En
Madrid han debatido esta semana sobre las 'fake news', noticias
falsas, un mal de nuestro tiempo que no es fácil contrarrestar. La
ciudadanía, los habituales consumidores de información están cada
vez más desconcertados. Ya dudan, no saben a qué atenerse con los
riesgos de un gato por liebre cada vez más acusados ya sea en forma
de propaganda con ropajes de información o con contenidos sesgados
pretendientes de finalidades perversas.
El
caso es que asistimos a un gran teatro de la desinformación, a una
función que se alarga y en la que algunos parecen estar muy cómodos
mientras muchos espectadores/receptores no saben si asisten a una
farsa. En el fondo del escenario están el debate público y la
propia democracia. Casi nada: según los datos que maneja la Unión
Europea (UE), dos de cada tres ciudadanos tienen ante sí, cada día,
una noticia falsa; en tanto que el ochenta por ciento de los europeos
admite que las noticias falsas representan un problema para la
democracia.
La
UE, con los antecedentes obrantes, tendrá que reaccionar ante la
proximidad de las elecciones al Parlamento Europeo del próximo año.

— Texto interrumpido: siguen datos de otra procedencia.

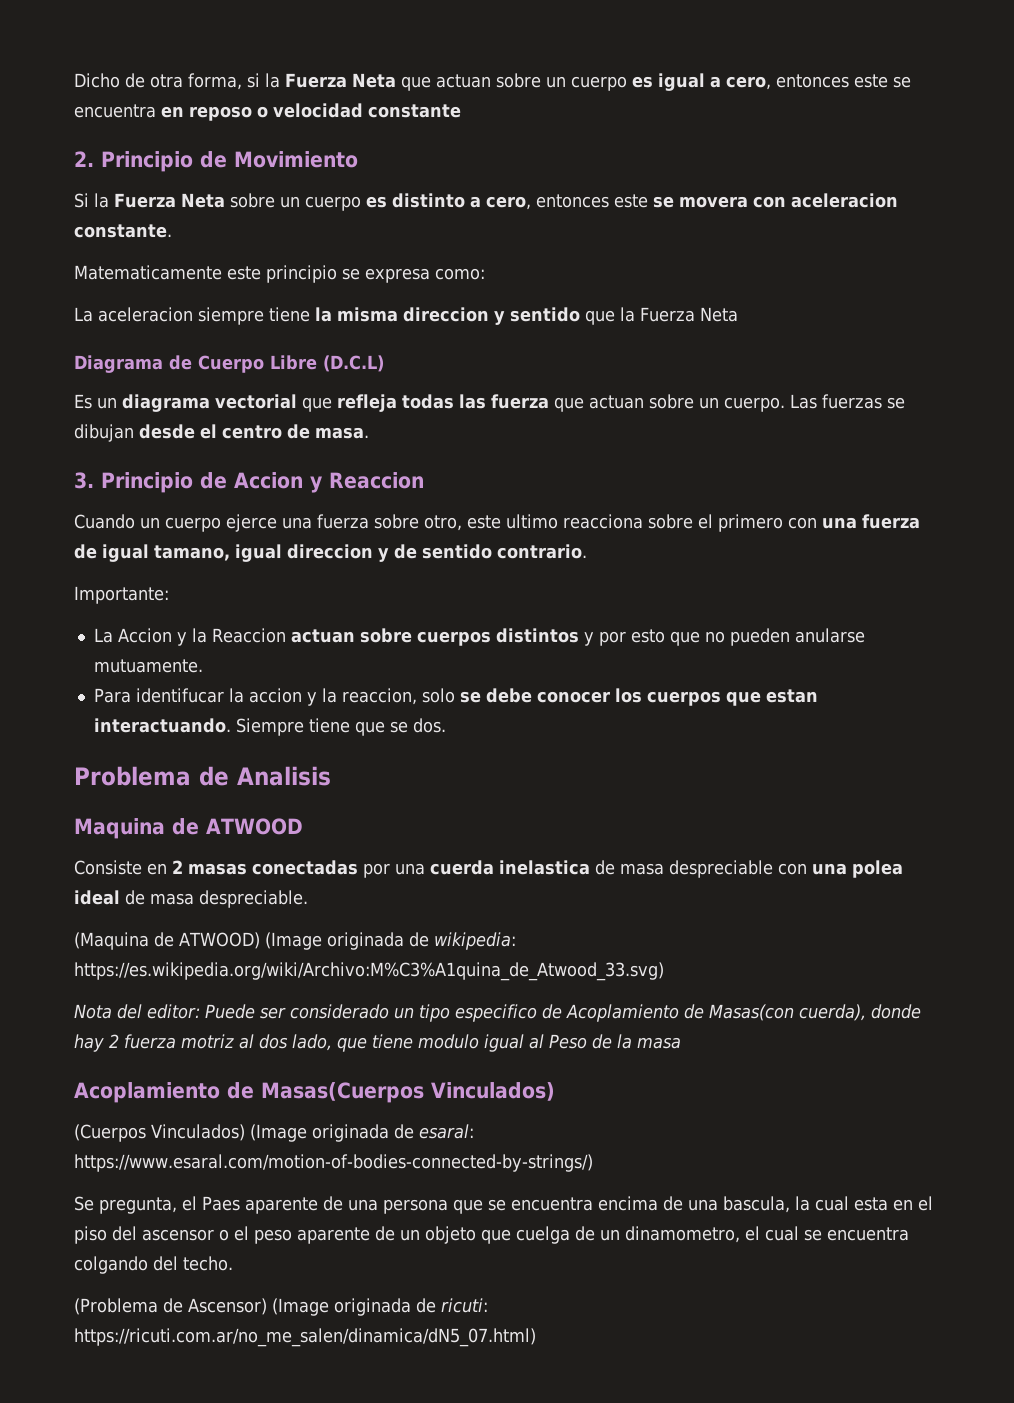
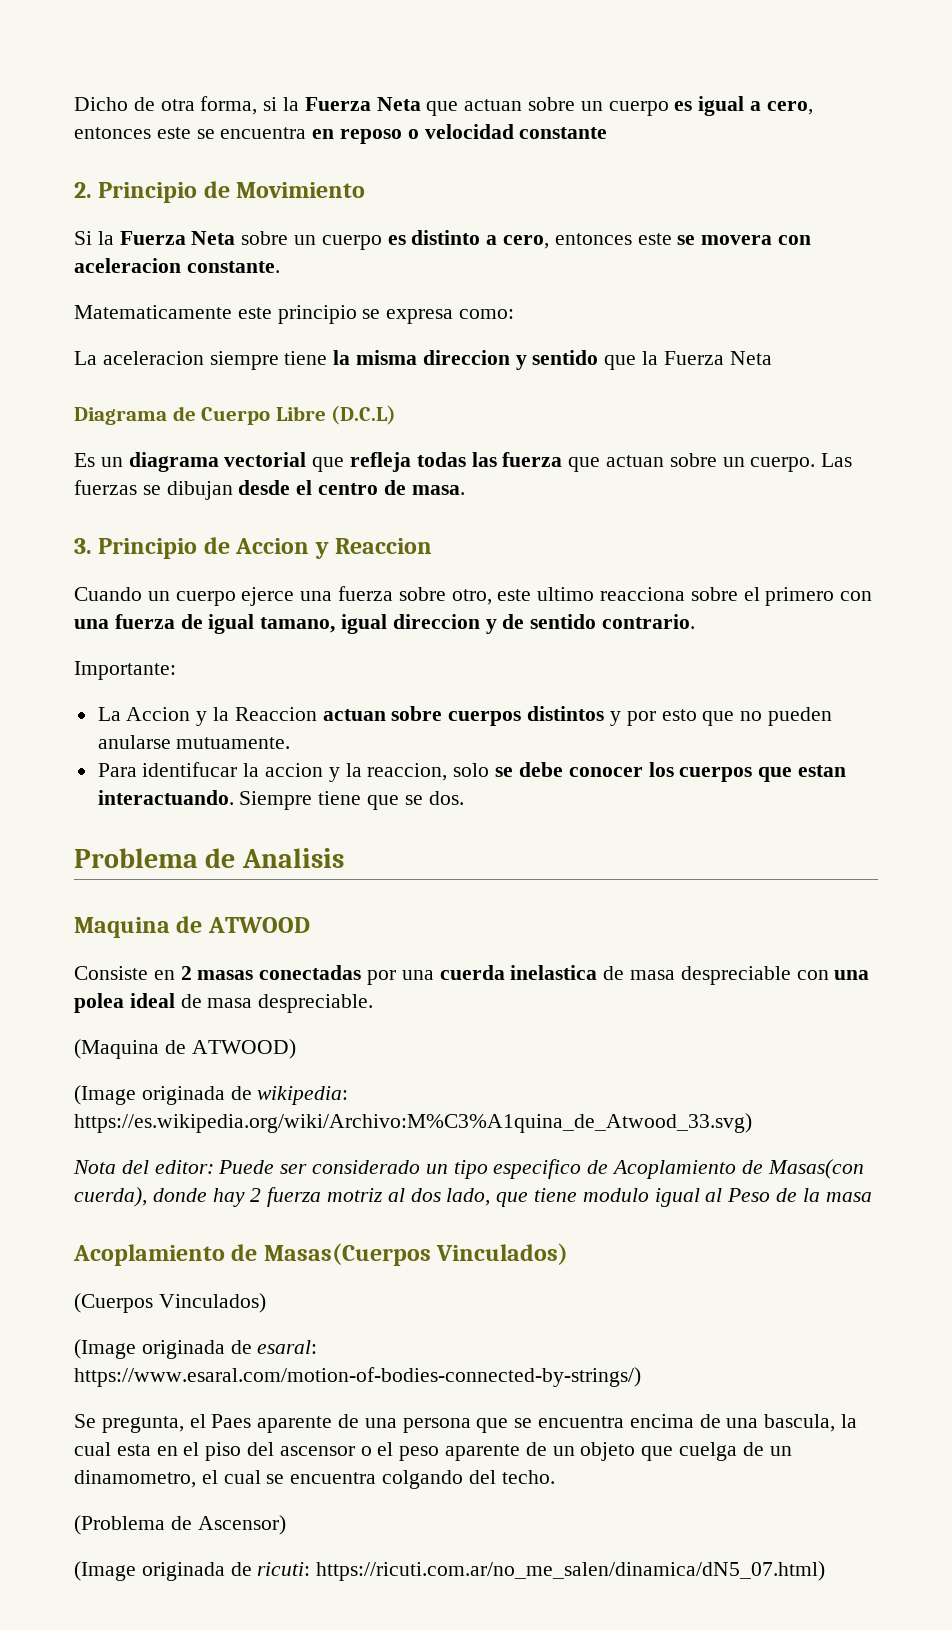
- (Maquina de ATWOOD) (Image originada de wikipedia: https://es.wikipedia.org/wiki/Archivo:M%C3%A1quina_de_Atwood_33.svg)
+ (Maquina de ATWOOD)
+ (Image originada de wikipedia: https://es.wikipedia.org/wiki/Archivo:M%C3%A1quina_de_Atwood_33.svg)
- (Cuerpos Vinculados) (Image originada de esaral: https://www.esaral.com/motion-of-bodies-connected-by-strings/)
+ (Cuerpos Vinculados)
+ (Image originada de esaral: https://www.esaral.com/motion-of-bodies-connected-by-strings/)
- (Problema de Ascensor) (Image originada de ricuti: https://ricuti.com.ar/no_me_salen/dinamica/dN5_07.html)
+ (Problema de Ascensor)
+ (Image originada de ricuti: https://ricuti.com.ar/no_me_salen/dinamica/dN5_07.html)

Sí, se puede pedir una legislación comunitaria orientada, con su
propio régimen sancionador, a frenar o impedir la desinformación y
contrarrestar los discursos y las conductas radicados en el populismo
y en el odio, aunque, a más corto plazo y en planos estrictamente
periodísticos, parece claro que la autorregulación es la mejor
manera de afrontar estos factores que alteran la realidad y producen
unos efectos muy dañinos en la opinión pública.
Directores
de medios europeos reunidos en la capital del Reino han planteado que
es indispensable profundizar hasta averigüar quiénes son los
ideólogos y los distribuidores de las noticias adulteradas, única
manera de robustecer la fiabilidad de la información y la seguridad
para sus consumidores, evitando, de paso, alimentar la ceremonia de
la confusión y las falacias. Han hablado, en ese sentido, de
vertebrar un frente común contra las que llaman noticias
contaminadas, conscientes de que hay que apoyarse en hechos,
verificar y disponer de datos y soportes contrastados para ofrecer
una información ajustada y rigurosa.
Cierto
que también hay que procurar un pensamiento crítico entre los
destinatarios de la información que ejercen su derecho a recibirla
con garantías y libre de impurezas y tendenciosidad. Y hasta las
corporaciones tecnológicas tienen también que implicarse: no pueden
ni deben contribuir a la difusión de contenidos perversos.
Por
tanto, una tarea ambiciosa de las partes, informantes e informados,
para unos sanos objetivos porque, a este paso, conviene acabar con
esa interrogante: ¿quién se cree qué?